Disclosure of Invention
Aiming at the defects of the prior art, the invention provides a woven reinforced degradable polyurethane elastomer artificial blood vessel and a preparation method thereof.
In order to achieve the purpose, the invention adopts the following technical scheme:
the invention provides a preparation method of a braided reinforced degradable polyurethane elastomer artificial blood vessel, which comprises the following steps:
mixing and dissolving one or more master batches of PLGA (polylactic acid-glycolic acid copolymer), PDO (1, 3-propylene glycol) and PGA (polyglycolic acid) to obtain a composite spinning solution;
spinning the composite spinning solution by adopting a double-needle-head opposite-spraying electrostatic spinning system to obtain nanofiber yarns, and weaving the nanofiber yarns into tubular braided fabrics;
spinning PEO (polyethylene oxide) nano-fibers on the stainless steel of the die by an electrostatic spinning technology, and then spinning C-PEEEUU-NH2A nanofiber; loading PEO and C-PEEEUU-NH2Putting the stainless steel of the nano-fiber into ultrapure water for demolding; removing the removed C-PEEEUU-NH2Continuously stirring and cleaning the nanofiber tubular support in ultrapure water until impurities on the surface of the nanofiber tubular support are removed, and then carrying out vacuum freeze drying;
step four, adopting activated H2N-PEG-COOH, heparin and (Mpa) -GGGGGREDV polypeptide on the C-PEEEUU-NH2Grafting and modifying the nanofiber tubular scaffold to obtain a C-PEEEUU-PEG-Hep/REDV nanofiber tubular scaffold;
step five, sheathing the shaft core of a special mould with the C-PEEEUU-PEG-Hep/REDV nano fiber tubular bracket, and then drying;
step six, sleeving the tubular braided fabric on the outer layer of the C-PEEEUU-PEG-Hep/REDV nano fiber tubular stent to obtain a double-layer stent;
and step seven, assembling the double-layer stent together with the shaft core into a mold, and carrying out C-PEEEUU solution casting and treatment to obtain the artificial blood vessel.

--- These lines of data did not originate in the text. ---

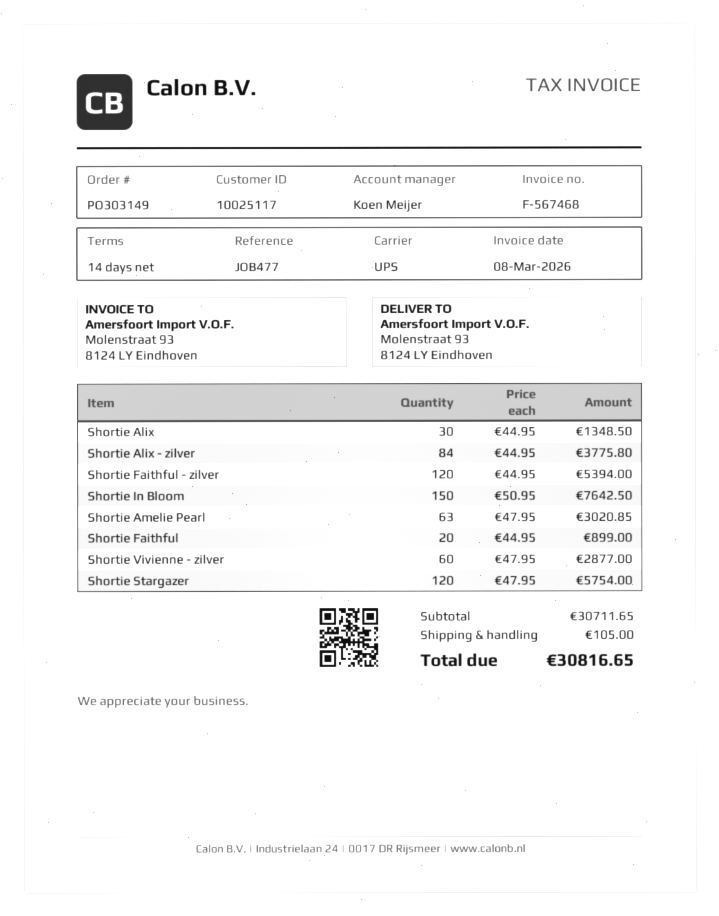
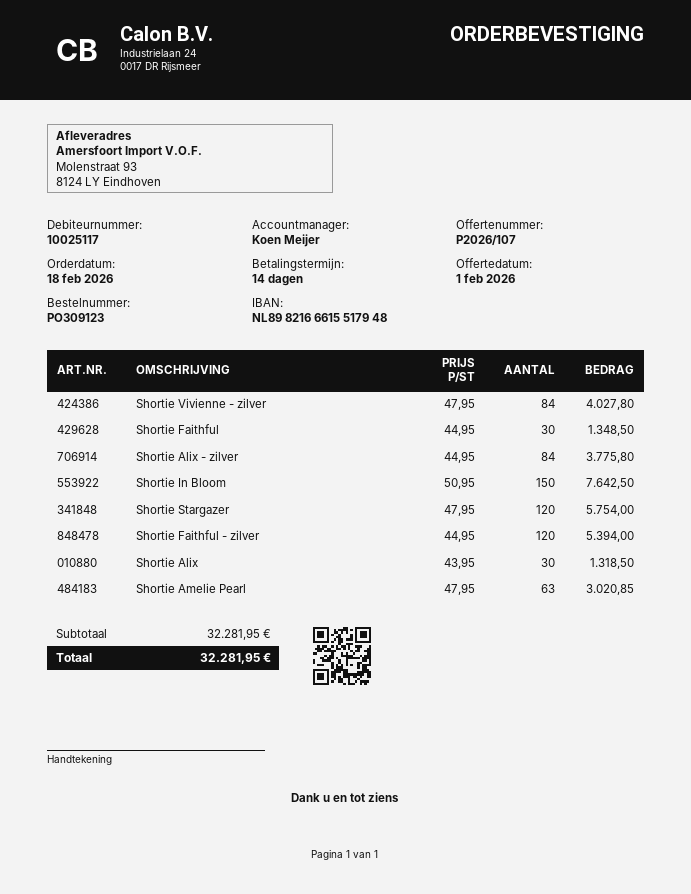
order number: PO303149 -> PO309123
Shortie Alix: 30 x 44.95 = 1348.50 -> 30 x 43.95 = 1318.50
Shortie Faithful: 20 x 44.95 = 899.00 -> 30 x 44.95 = 1348.50
Shortie Vivienne - zilver: 60 x 47.95 = 2877.00 -> 84 x 47.95 = 4027.80
subtotal: 30711.65 -> 32281.95
shipping: 105.00 -> none
total: 30816.65 -> 32281.95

Further, raw materials for preparing the composite spinning solution in the first step also comprise silk fibroin.
Further, the mass ratio of one or more master batches of PLGA, PDO and PGA to silk fibroin is 1: 1-4: 1.
further, the stainless steel is 316L stainless steel with the diameter of 1-6 mm.

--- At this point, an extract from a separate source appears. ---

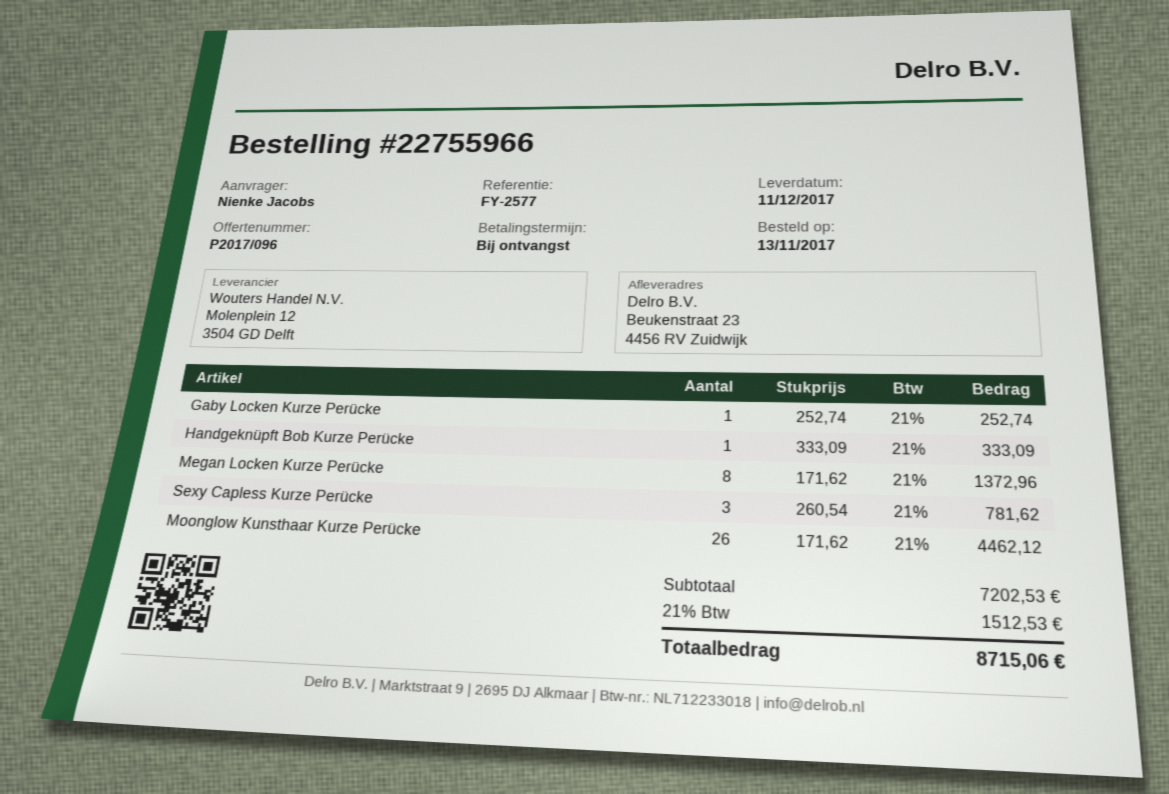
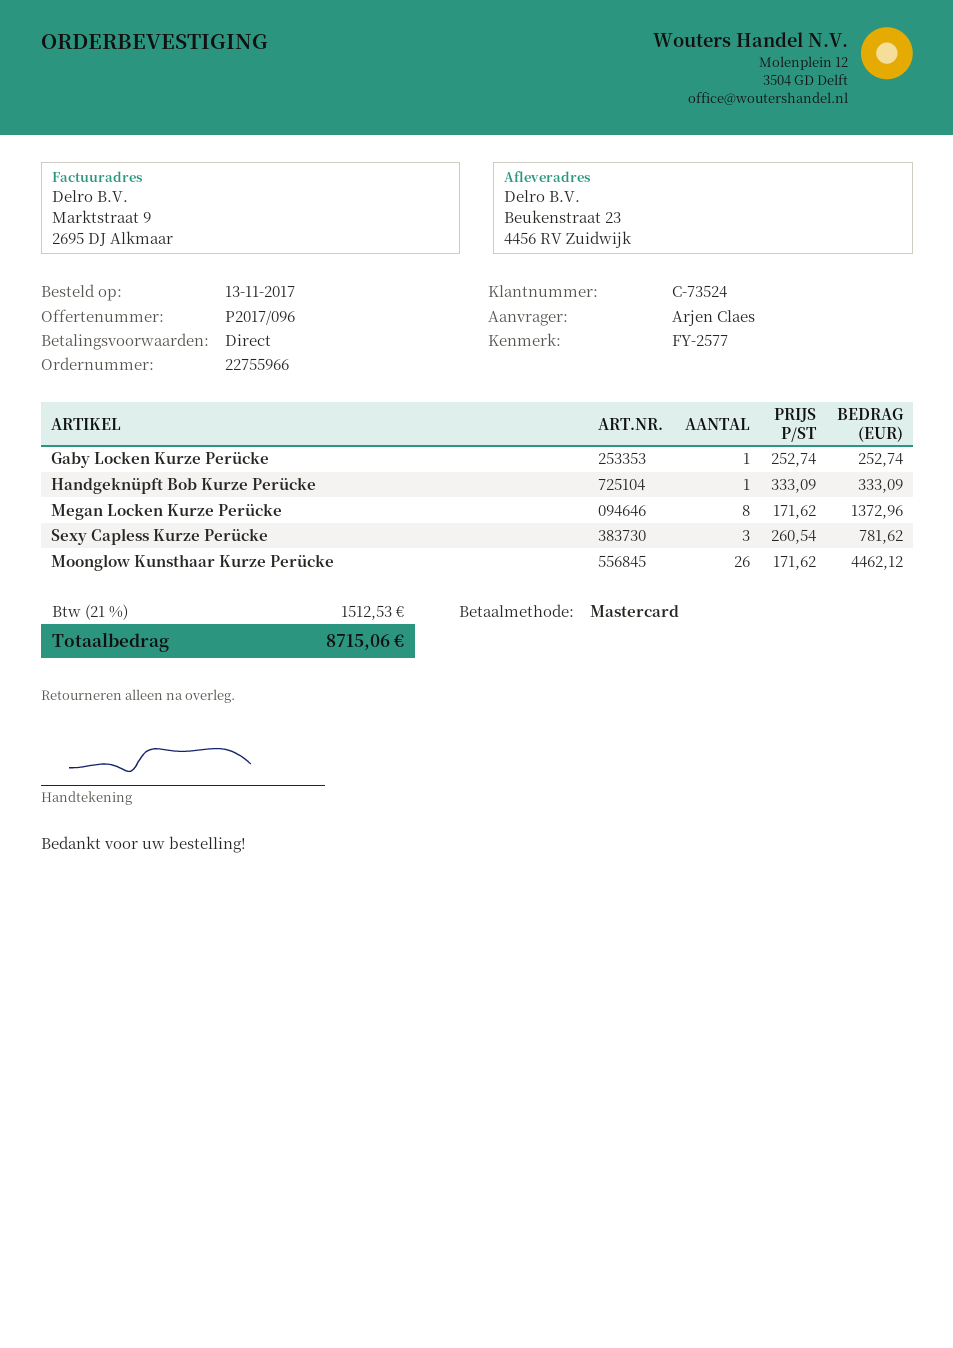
ordered by: Nienke Jacobs -> Arjen Claes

Further, the thickness of the PEO nano-fiber spun on the stainless steel in the third step is 3-6 mu m, and the thickness of the C-PEEEUU-NH2The thickness of the nanofiber is 10-100 μm.
Further, degradable polyurethane elastomer C-PEEEUU-NH in the step three2The synthetic raw materials comprise PCL dihydric alcohol, N-Boc-serinol, hydroxyl-terminated PEG and HDI; wherein, PCL dihydric alcohol, N-Boc-serinol and terminal hydroxylMolar total amount of PEG: the molar amount of HDI was 1: 2.
further, the weight average molecular weight of the hydroxyl-terminated PEG is 500-1200.
Further, the C-PEEEUU-NH is treated in the fourth step2Grafting and modifying the nano-fiber tubular stent by using C-PEEEUU-NH2Soaking the nano-fiber tubular scaffold in ultrapure water, and vacuumizing and cleaning.
Further, step four H2The weight average molecular weight of the N-PEG-COOH is 1000-5000.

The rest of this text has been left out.